Reese was a six-­two, 190-­pound all-­American guy who went on casual dates with lots of women but flirted with only Madeline at work. I’m madly in love with you, he would say to her, in front of other colleagues like me, and Madeline would either ignore him completely or relentlessly try to get him back. Madeline was a five-­seven, 139-­pound robust German woman with a slight accent. She has had the same software engineer boyfriend for seven years, and they lived in an apartment with lots of plants.

What’s wrong? Madeline asked, sensing that I had been turned away from my monitor for too long.

I asked if one of them could cover my weekend shift. I apologized for the short notice, but I had to leave.

Both were happy to do it and even commended my request, since like my father I was a workaholic and known to never take time off. They asked where I was going and I said China, but just for the weekend. Then I turned from them and started packing up my things.

Fine, don’t tell us, said Reese.

I know what it is, Madeline said with a mischievous glint. You’re off to get married. You’re going to elope.

Elope is a funny word and, in hospital-­speak for patients, meant “to leave the building at the risk of yourself and without a doctor’s consent.”

After I mentioned my father’s passing, Madeline gasped, covering her mouth and, for a second, shutting her eyes. Through her fingers, she asked if that had been my last conversation with him, and the sound I made, was it, then, a sound of grief?

I said, No, not really, and left it at that.

Reese and Madeline asked me a few more questions, like when I last saw him, and how long has it been since I left China?

You were born there, no? Reese asked, and I said I was born in the Bay Area.

California, Madeline said. A great place to be born.

But Oakland, I said, to not seem like I was giving my birthplace too much credit.

Right, Reese said.

Still, Madeline said.

I told them that the last time I saw my father was in spring.
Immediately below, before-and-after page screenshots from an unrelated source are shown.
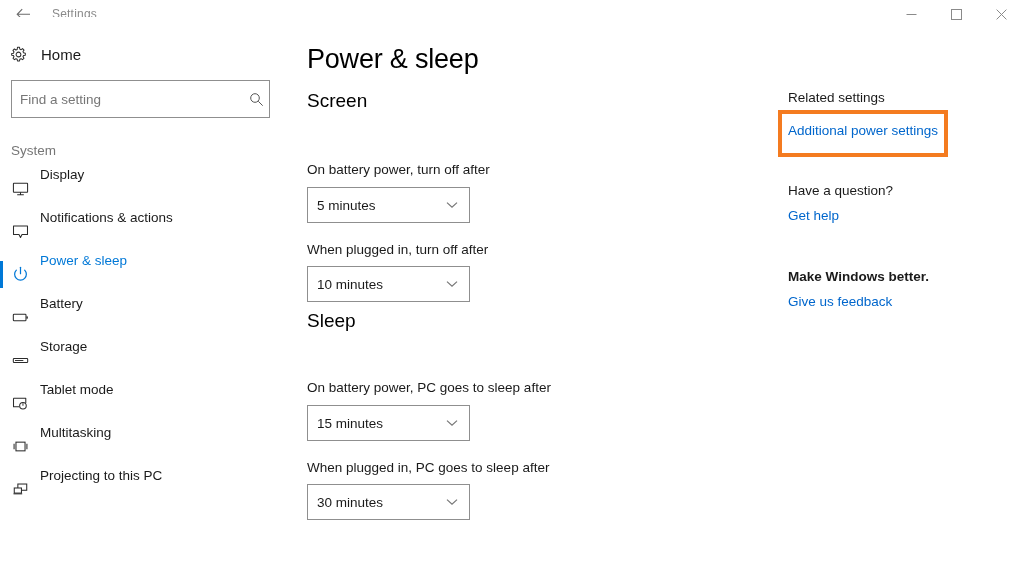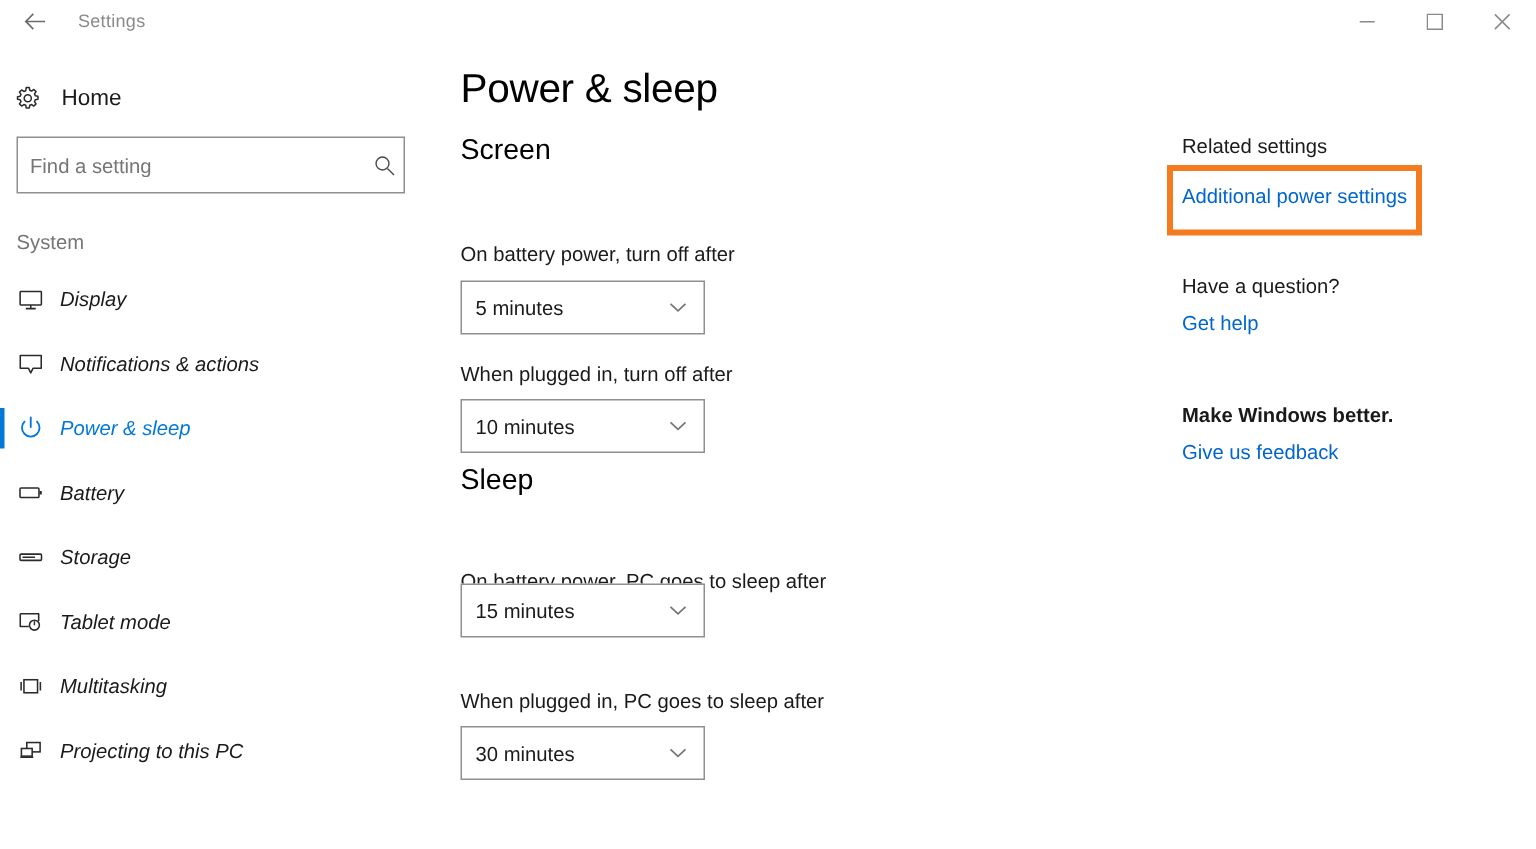"Home" .sidebar { top: 28px -> 17px }
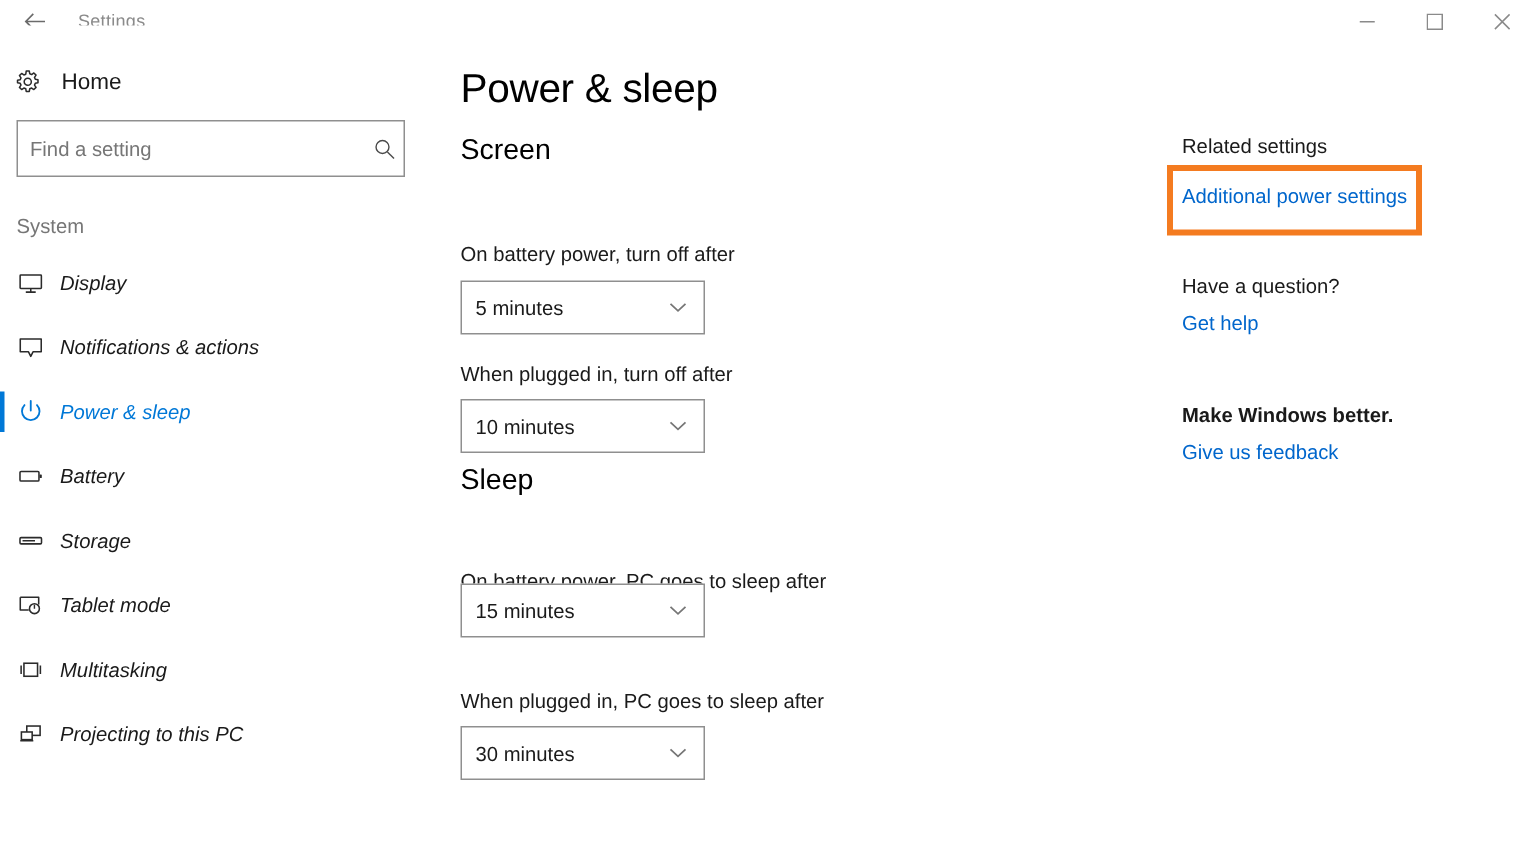"Display" .nav-item { align-items: center -> none; font-style: italic -> none }
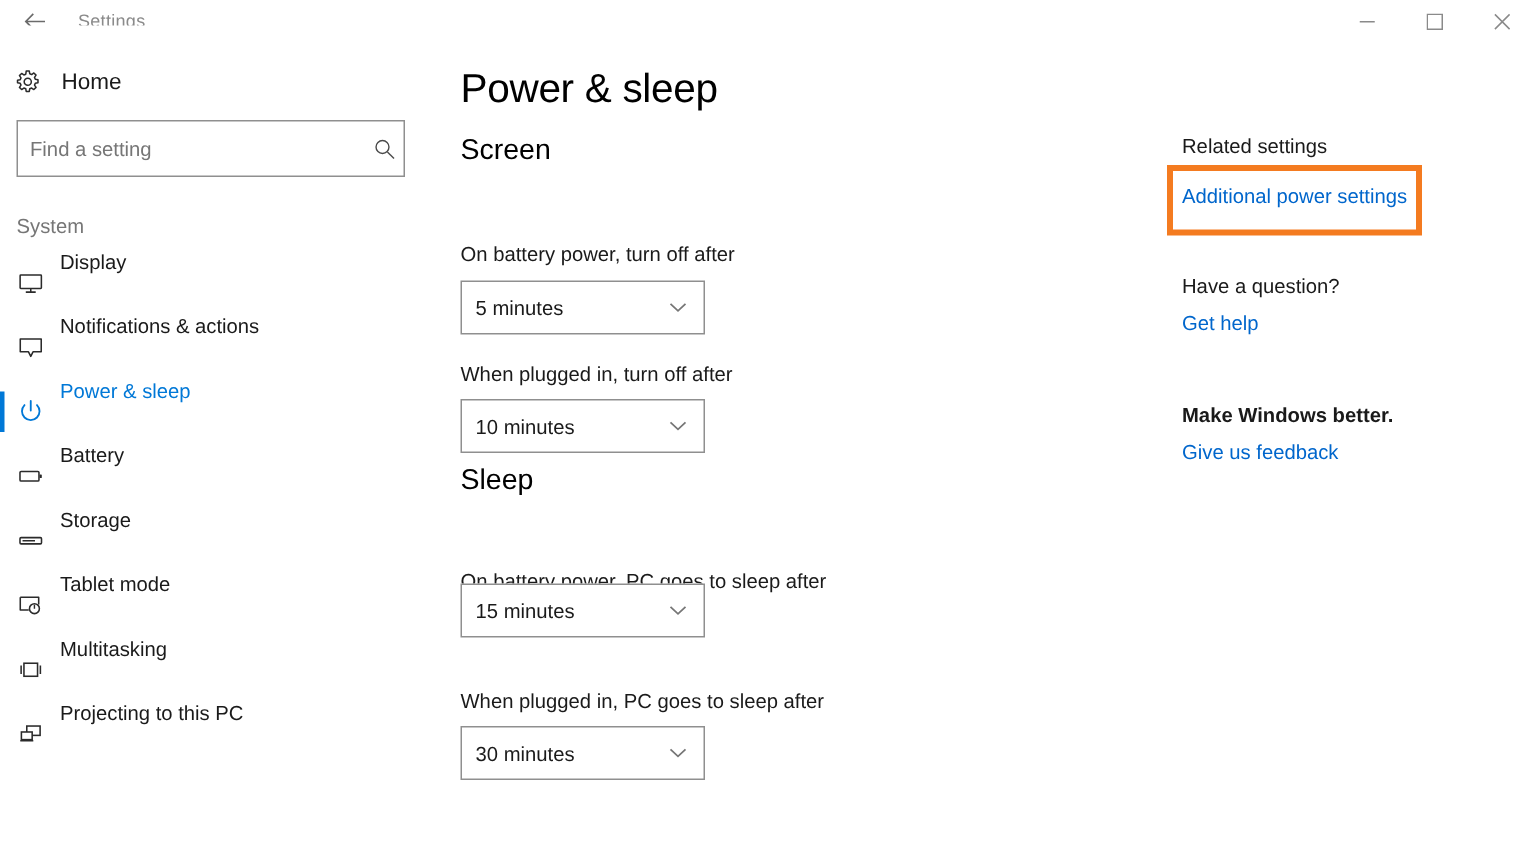"15 minutes" .cmb-3 { top: 361px -> 377px }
He had been in New York for business, a possible opportunity here, a new client, and, on his way back to JFK, drove past the hospital and met me in its first-­floor atrium that had fake greenery and a small café. He bought me a cup of coffee and I was almost done with it when he had to leave and catch his flight. But to China, I rarely went, nor did I consider myself too Chinese.

The moment those words left my mouth, I wondered why I had said them. What was wrong with being too Chinese? Yet it’d always seemed that something was.

I felt a draft but that was impossible. Our shared office was a windowless room with a dozen desks lined up against the walls and a refreshments station in the back. The door opened to a hall that had no open windows and was used only to transport equipment. A folded-­up wheelchair, an empty bed, pushed by hunched-­over techs.

Madeline asked if I wanted some gum and it seemed we all did, so we passed the gum packet around and discussed the fresh minty flavor. She asked if I wanted the rest of the pack, international flights were long. How long exactly?

I said sixteen hours, to which Reese replied shit.

I was surprised that neither asked where in China I was going. The country was huge and much of it rural. Google Maps didn’t work there. But there were only two cities most people knew about, and I was going not to the capital but the other one by the sea.